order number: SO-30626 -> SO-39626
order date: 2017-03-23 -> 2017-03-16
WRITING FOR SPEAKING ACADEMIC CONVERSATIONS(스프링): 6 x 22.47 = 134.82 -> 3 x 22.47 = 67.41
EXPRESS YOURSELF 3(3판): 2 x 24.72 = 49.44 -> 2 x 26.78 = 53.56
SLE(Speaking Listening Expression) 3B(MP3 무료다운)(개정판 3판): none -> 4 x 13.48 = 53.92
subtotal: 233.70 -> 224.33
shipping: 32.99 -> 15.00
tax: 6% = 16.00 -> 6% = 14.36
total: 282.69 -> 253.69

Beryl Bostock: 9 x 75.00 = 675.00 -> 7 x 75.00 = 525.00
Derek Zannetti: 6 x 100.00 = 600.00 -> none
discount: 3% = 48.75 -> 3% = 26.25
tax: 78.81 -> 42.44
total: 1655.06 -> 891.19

> **WHAT IS NEEDED**: Write the whole of the material out again, exactly.

> **RESULT**:
order number: SO-30626 -> SO-39626
order date: 2017-03-23 -> 2017-03-16
WRITING FOR SPEAKING ACADEMIC CONVERSATIONS(스프링): 6 x 22.47 = 134.82 -> 3 x 22.47 = 67.41
EXPRESS YOURSELF 3(3판): 2 x 24.72 = 49.44 -> 2 x 26.78 = 53.56
SLE(Speaking Listening Expression) 3B(MP3 무료다운)(개정판 3판): none -> 4 x 13.48 = 53.92
subtotal: 233.70 -> 224.33
shipping: 32.99 -> 15.00
tax: 6% = 16.00 -> 6% = 14.36
total: 282.69 -> 253.69

Beryl Bostock: 9 x 75.00 = 675.00 -> 7 x 75.00 = 525.00
Derek Zannetti: 6 x 100.00 = 600.00 -> none
discount: 3% = 48.75 -> 3% = 26.25
tax: 78.81 -> 42.44
total: 1655.06 -> 891.19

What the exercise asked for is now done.